From: Greg Kroah-Hartman <gregkh@linuxfoundation.org>
To: Maxim Mikityanskiy <maxtram95@gmail.com>
Cc: Sasha Levin <sashal@kernel.org>,
Eduard Zingerman <eddyz87@gmail.com>,
Alexei Starovoitov <ast@kernel.org>,
Daniel Borkmann <daniel@iogearbox.net>,
Andrii Nakryiko <andrii@kernel.org>,
John Fastabend <john.fastabend@gmail.com>,
stable@vger.kernel.org, Maxim Mikityanskiy <maxim@isovalent.com>
Subject: Re: [PATCH stable 5.10] bpf: Allow reads from uninit stack
Date: Mon, 15 Jul 2024 14:09:26 +0200 [thread overview]
Message-ID: <2024071507-conical-issuing-2e8d@gregkh> (raw)
In-Reply-To: <20240711184323.2355017-1-maxtram95@gmail.com>
On Thu, Jul 11, 2024 at 09:43:21PM +0300, Maxim Mikityanskiy wrote:
> From: Eduard Zingerman <eddyz87@gmail.com>
>
> [ Upstream commit 6715df8d5d24655b9fd368e904028112b54c7de1 ]
>
> This commits updates the following functions to allow reads from
> uninitialized stack locations when env->allow_uninit_stack option is
> enabled:
> - check_stack_read_fixed_off()
> - check_stack_range_initialized(), called from:
> - check_stack_read_var_off()
> - check_helper_mem_access()
>
> Such change allows to relax logic in stacksafe() to treat STACK_MISC
> and STACK_INVALID in a same way and make the following stack slot
> configurations equivalent:
>
> | Cached state | Current state |
> | stack slot | stack slot |
> |------------------+------------------|
> | STACK_INVALID or | STACK_INVALID or |
> | STACK_MISC | STACK_SPILL or |
> | | STACK_MISC or |
> | | STACK_ZERO or |
> | | STACK_DYNPTR |
>
> This leads to significant verification speed gains (see below).
>
> The idea was suggested by Andrii Nakryiko [1] and initial patch was
> created by Alexei Starovoitov [2].
>
> Currently the env->allow_uninit_stack is allowed for programs loaded
> by users with CAP_PERFMON or CAP_SYS_ADMIN capabilities.
>
> A number of test cases from verifier/*.c were expecting uninitialized
> stack access to be an error.
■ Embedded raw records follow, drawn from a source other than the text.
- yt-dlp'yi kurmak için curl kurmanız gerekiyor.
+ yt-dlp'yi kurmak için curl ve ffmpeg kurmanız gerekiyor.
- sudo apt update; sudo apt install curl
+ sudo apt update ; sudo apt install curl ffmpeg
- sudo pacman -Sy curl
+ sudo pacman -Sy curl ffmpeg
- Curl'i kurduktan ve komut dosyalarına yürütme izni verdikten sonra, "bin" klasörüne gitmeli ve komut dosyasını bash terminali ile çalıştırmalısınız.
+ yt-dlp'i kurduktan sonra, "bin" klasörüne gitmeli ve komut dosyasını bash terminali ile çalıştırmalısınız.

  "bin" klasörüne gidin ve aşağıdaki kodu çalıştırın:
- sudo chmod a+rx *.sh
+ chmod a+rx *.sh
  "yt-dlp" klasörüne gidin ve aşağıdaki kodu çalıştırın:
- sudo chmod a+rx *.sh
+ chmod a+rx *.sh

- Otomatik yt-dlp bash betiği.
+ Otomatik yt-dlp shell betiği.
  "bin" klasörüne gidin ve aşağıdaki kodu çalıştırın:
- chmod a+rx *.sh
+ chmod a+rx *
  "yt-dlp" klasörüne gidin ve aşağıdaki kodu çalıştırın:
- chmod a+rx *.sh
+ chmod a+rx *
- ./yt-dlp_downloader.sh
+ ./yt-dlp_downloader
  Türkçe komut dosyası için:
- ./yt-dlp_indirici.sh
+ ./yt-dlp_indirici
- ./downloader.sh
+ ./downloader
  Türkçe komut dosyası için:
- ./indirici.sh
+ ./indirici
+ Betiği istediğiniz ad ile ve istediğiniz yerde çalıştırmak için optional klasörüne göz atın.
These test cases were updated to execute
> in unprivileged mode (thus preserving the tests).
>
> The test progs/test_global_func10.c expected "invalid indirect read
> from stack" error message because of the access to uninitialized
> memory region. This error is no longer possible in privileged mode.
> The test is updated to provoke an error "invalid indirect access to
> stack" because of access to invalid stack address (such error is not
> verified by progs/test_global_func*.c series of tests).
>
> The following tests had to be removed because these can't be made
> unprivileged:
> - verifier/sock.c:
> - "sk_storage_get(map, skb->sk, &stack_value, 1): partially init
> stack_value"
> BPF_PROG_TYPE_SCHED_CLS programs are not executed in unprivileged mode.
> - verifier/var_off.c:
> - "indirect variable-offset stack access, max_off+size > max_initialized"
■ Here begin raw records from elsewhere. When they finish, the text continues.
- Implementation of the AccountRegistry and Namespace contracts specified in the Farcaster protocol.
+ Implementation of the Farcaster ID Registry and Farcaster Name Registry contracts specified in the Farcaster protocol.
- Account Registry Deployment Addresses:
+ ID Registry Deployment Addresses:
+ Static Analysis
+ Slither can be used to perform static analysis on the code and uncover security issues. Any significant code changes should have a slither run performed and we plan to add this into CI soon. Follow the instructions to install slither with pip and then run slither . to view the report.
> - "indirect variable-offset stack access, uninitialized"
> These tests verify that access to uninitialized stack values is
> detected when stack offset is not a constant. However, variable
> stack access is prohibited in unprivileged mode, thus these tests
> are no longer valid.
>
> * * *
>
> Here is veristat log comparing this patch with current master on a
> set of selftest binaries listed in tools/testing/selftests/bpf/veristat.cfg
> and cilium BPF binaries (see [3]):
>
> $ ./veristat -e file,prog,states -C -f 'states_pct<-30' master.log current.log
> File Program States (A) States (B) States (DIFF)
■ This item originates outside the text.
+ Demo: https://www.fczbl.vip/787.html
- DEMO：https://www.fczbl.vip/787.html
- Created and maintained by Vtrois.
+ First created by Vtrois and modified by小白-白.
> -------------------------- -------------------------- ---------- ---------- ----------------
> bpf_host.o tail_handle_ipv6_from_host 349 244 -105 (-30.09%)
> bpf_host.o tail_handle_nat_fwd_ipv4 1320 895 -425 (-32.20%)
> bpf_lxc.o tail_handle_nat_fwd_ipv4 1320 895 -425 (-32.20%)
> bpf_sock.o cil_sock4_connect 70 48 -22 (-31.43%)
> bpf_sock.o cil_sock4_sendmsg 68 46 -22 (-32.35%)
> bpf_xdp.o tail_handle_nat_fwd_ipv4 1554 803 -751 (-48.33%)
> bpf_xdp.o tail_lb_ipv4 6457 2473 -3984 (-61.70%)
> bpf_xdp.o tail_lb_ipv6 7249 3908 -3341 (-46.09%)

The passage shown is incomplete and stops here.